Entonces, ¿qué papel le queda al ser humano ante el acontecimiento de la guerra?
No hay una única manera de responder a esta pregunta, pero no hay que olvidar que la guerra no tiene porqué acabar con la muerte, sino que los restos, la basura, la mierda, tal como explica Bassols (2021), también son “fértiles” (p.61), y que podemos replantarlas con semillas que no engendren de nuevo lo real de la guerra. Una posible semilla es la que toma el psicoanálisis: mantenerse en un lugar de resistencia, de periferia, desde el cual analizar e ir en contra de las prácticas discursivas que vehiculizan la violencia y desde dónde formar una sociedad sin patria, una nueva sociedad de outsiders que tenga como centro la clínica por la vida.
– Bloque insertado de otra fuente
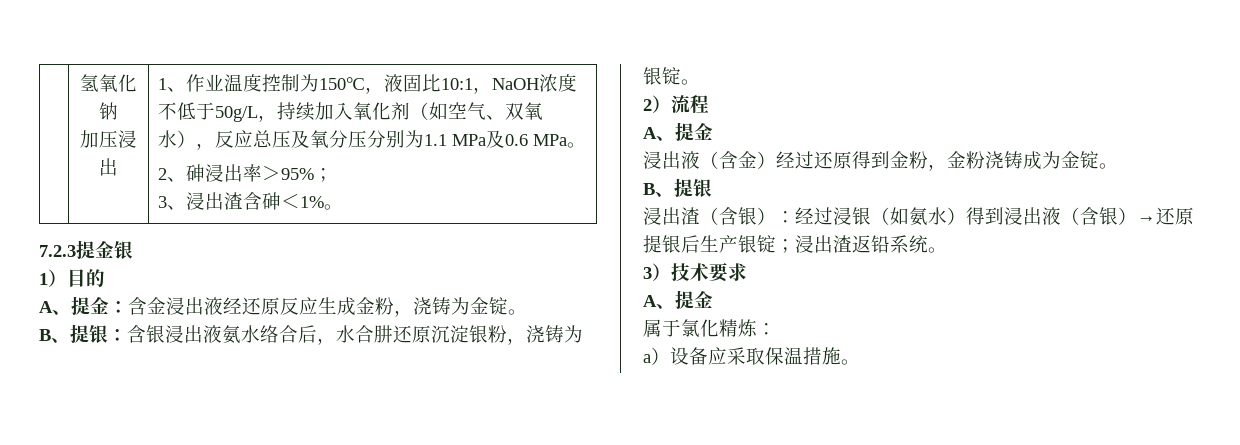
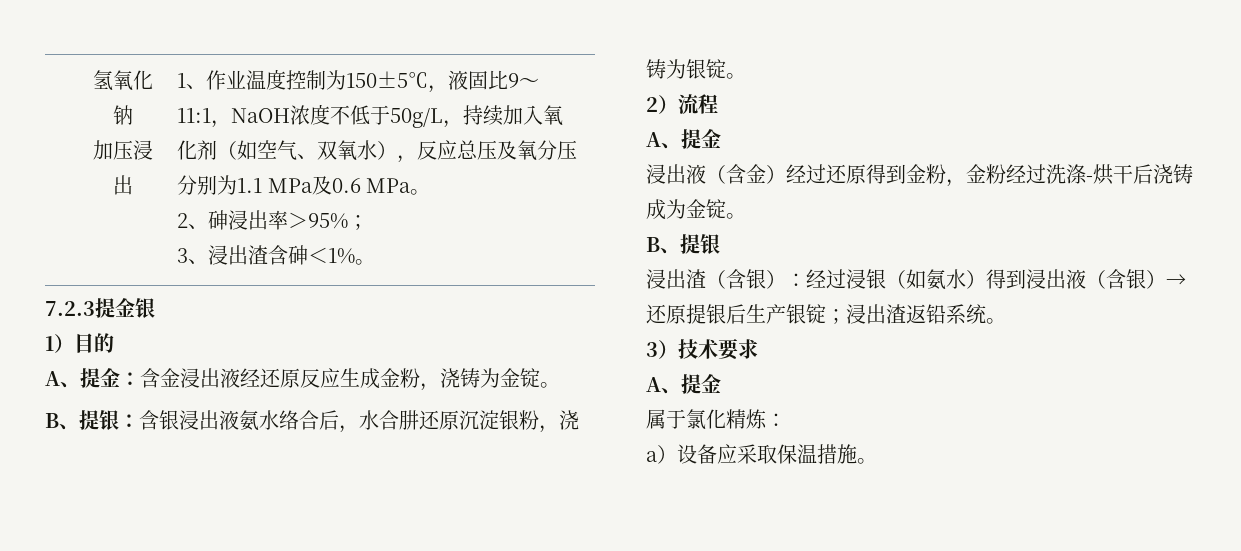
- 1、作业温度控制为150℃，液固比10:1，NaOH浓度不低于50g/L，持续加入氧化剂（如空气、双氧水），反应总压及氧分压分别为1.1 MPa及0.6 MPa。
+ 1、作业温度控制为150±5℃，液固比9～11:1，NaOH浓度不低于50g/L，持续加入氧化剂（如空气、双氧水），反应总压及氧分压分别为1.1 MPa及0.6 MPa。
- 浸出液（含金）经过还原得到金粉，金粉浇铸成为金锭。
+ 浸出液（含金）经过还原得到金粉，金粉经过洗涤-烘干后浇铸成为金锭。

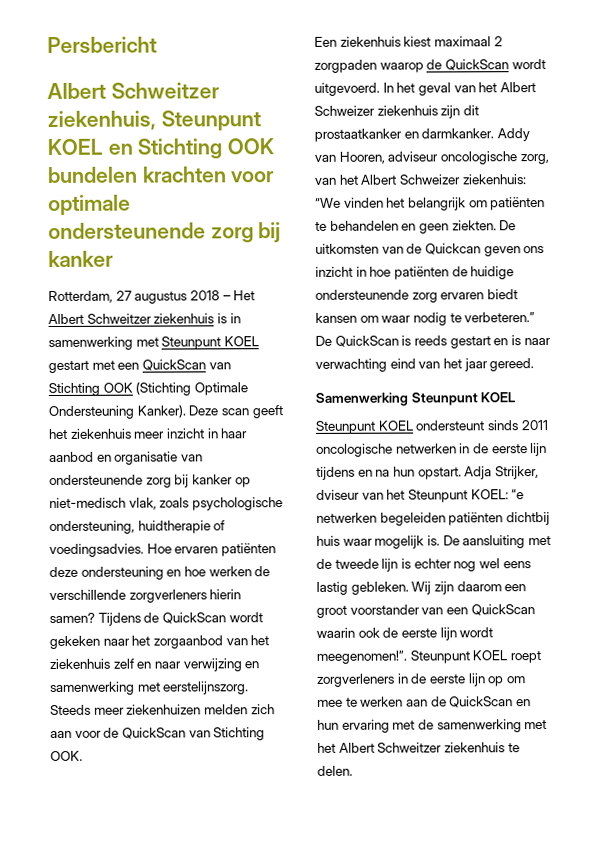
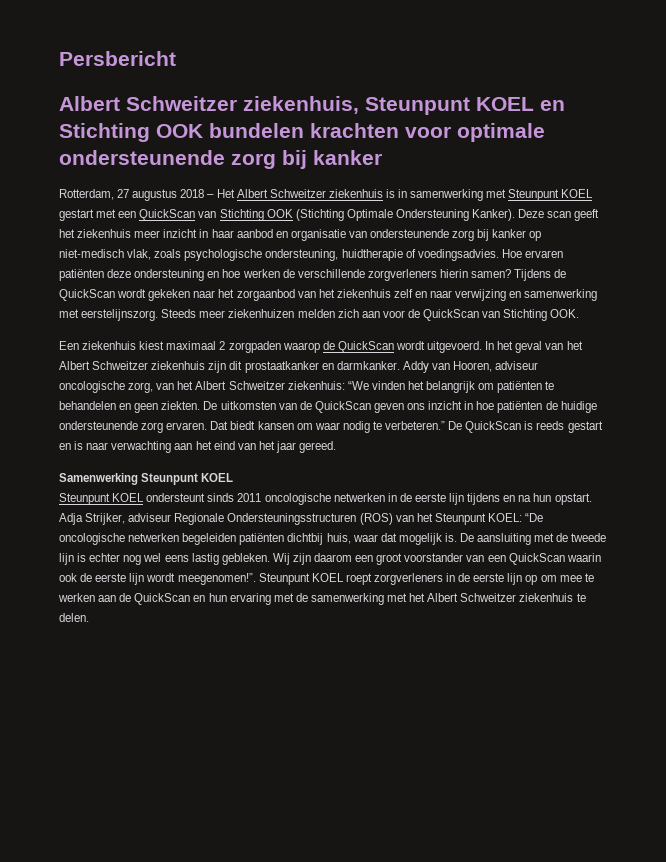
- In het geval van het Albert Schweizer ziekenhuis zijn dit prostaatkanker en darmkanker.
+ In het geval van het Albert Schweitzer ziekenhuis zijn dit prostaatkanker en darmkanker.
- Addy van Hooren, adviseur oncologische zorg, van het Albert Schweizer ziekenhuis: “We vinden het belangrijk om patiënten te behandelen en geen ziekten.
+ Addy van Hooren, adviseur oncologische zorg, van het Albert Schweitzer ziekenhuis: “We vinden het belangrijk om patiënten te behandelen en geen ziekten.
- De uitkomsten van de Quickcan geven ons inzicht in hoe patiënten de huidige ondersteunende zorg ervaren biedt kansen om waar nodig te verbeteren.”
+ De uitkomsten van de QuickScan geven ons inzicht in hoe patiënten de huidige ondersteunende zorg ervaren. Dat biedt kansen om waar nodig te verbeteren.”
- De QuickScan is reeds gestart en is naar verwachting eind van het jaar gereed.
+ De QuickScan is reeds gestart en is naar verwachting aan het eind van het jaar gereed.
- Adja Strijker, dviseur van het Steunpunt KOEL: “e netwerken begeleiden patiënten dichtbij huis waar mogelijk is.
+ Adja Strijker, adviseur Regionale Ondersteuningsstructuren (ROS) van het Steunpunt KOEL: “De oncologische netwerken begeleiden patiënten dichtbij huis, waar dat mogelijk is.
Una clínica basada en el amor de transferencia que permite al sujeto ubicar algo de su vitalidad y de su subjetividad en el centro de su quehacer diario para no acabar aplastado ni por el real de la guerra, ni por la realidad discursiva. Una clínica que transcienda el acontecimiento y permita formar una nueva realidad basada en la experiencia de cada uno y no en imposiciones externas. Y así, tal y como decía Foucault (2010): “también el amor, como el espejo y como la muerte, apacigua la utopía de tu cuerpo, la hace callar, la calma y la encierra como una caja, la clausura y la sella. […] porque, en el amor, el cuerpo está aquí.” (p. 18) Y añadiríamos que el psicoanálisis la sella de una manera que nos permite vivir nuestra subjetividad sin matar ni morir por ella.
Notas
Foucault, M. (2010). El cuerpo utópico: Las heterotopias. Nueva visión.
Maximov, A. (2023, 30 de septiembre). Fragmentos sobre la guerra. tActe Barcelona. https://tactebarcelona.com/fragmentos-sobre-la-guerra/
Bassols, M. (2021). Jacques Lacan: LITURATERRA. Días Contados.